Этот период моей жизни отмечен анонимными нападками на меня в письмах, присылаемых мне от неизвестных личностей, которые насмехались и ругались надо мной самым мальчишески-грубым образом. Тем не менее я в тот же год отважился издать новый сборник стихотворений, «Двенадцать месяцев года», который впоследствии был отмечен критикой как содержащий много лучших, удачнейших моих стихотворений, тогда же к нему, по обыкновению, отнеслись беспощадно.
То был самый цветущий период издания «Литературного ежемесячника», основателем которого, как мне помнится, был Эрстед. В числе сотрудников журнала находились многие из ученых знаменитостей Дании, слывших за непогрешимых судей; тем не менее, как замечал и сам Эрстед, литературно-критический отдел журнала сильно хромал. Приходилось довольствоваться критиками, какие попадались под руку. Большинство людей воображают, к сожалению, что в критики произведений изящной литературы годится всякий; это, дескать, не то, что шить сапоги или стряпать обед, для чего нужны специалисты. А между тем на деле-то оказывается, что можно составлять прекрасные латинские учебники или словари и в то же время не годиться в судьи поэтических произведений.
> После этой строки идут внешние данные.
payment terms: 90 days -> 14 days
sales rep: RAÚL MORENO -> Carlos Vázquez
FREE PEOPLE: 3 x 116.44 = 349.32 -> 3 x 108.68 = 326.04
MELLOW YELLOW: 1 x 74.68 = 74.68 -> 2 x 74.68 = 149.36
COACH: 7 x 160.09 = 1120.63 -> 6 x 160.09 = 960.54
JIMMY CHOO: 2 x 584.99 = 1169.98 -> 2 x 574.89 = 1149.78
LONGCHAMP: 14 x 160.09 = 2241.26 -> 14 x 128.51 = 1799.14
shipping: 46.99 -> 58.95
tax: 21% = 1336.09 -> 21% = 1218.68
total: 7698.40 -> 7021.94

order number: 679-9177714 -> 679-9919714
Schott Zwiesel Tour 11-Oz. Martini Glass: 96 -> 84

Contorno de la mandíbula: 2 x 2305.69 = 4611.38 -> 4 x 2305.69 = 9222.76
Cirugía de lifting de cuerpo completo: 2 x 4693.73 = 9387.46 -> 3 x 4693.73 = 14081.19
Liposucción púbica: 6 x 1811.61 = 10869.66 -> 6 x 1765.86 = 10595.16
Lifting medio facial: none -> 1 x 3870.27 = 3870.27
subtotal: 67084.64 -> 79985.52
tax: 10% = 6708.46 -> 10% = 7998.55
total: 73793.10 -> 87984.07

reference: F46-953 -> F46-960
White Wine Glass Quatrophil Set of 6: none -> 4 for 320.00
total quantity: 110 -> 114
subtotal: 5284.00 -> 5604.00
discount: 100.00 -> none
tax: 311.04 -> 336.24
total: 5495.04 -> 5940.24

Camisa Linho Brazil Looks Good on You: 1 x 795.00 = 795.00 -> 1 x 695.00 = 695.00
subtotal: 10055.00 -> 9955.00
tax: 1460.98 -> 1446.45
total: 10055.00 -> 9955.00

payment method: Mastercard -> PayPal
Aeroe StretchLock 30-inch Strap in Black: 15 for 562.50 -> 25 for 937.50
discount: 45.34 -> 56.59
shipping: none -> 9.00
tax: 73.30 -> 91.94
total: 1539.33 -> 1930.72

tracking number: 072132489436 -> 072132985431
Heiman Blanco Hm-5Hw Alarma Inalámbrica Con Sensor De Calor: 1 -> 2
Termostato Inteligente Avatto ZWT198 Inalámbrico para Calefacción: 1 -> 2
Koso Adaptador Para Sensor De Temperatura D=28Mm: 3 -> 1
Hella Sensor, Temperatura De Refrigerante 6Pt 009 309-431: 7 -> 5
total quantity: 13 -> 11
Но отыскивать подходящих лиц становилось для редакции все труднее и труднее, поэтому готовый писать и судить о чем угодно историк Мольбек, тогдашний директор театра, был для нее прямо находкой. Он часто высказывал обо мне свое мнение, так выскажу же хоть раз и я о нем свое. Я признаю в нем неутомимого труженика и составителя словаря, которым он, как принято выражаться, «пополнил важный пробел в датской научной литературе», хотя этот значительнейший его труд и можно упрекнуть в некоторой неполноте и односторонности. Мольбек не столько показывает нам, какого правописания держатся наши лучшие писатели, как – какого считает нужным держаться он сам. В качестве же критика произведений изящной литературы он заявил себя крайне пристрастным и односторонним.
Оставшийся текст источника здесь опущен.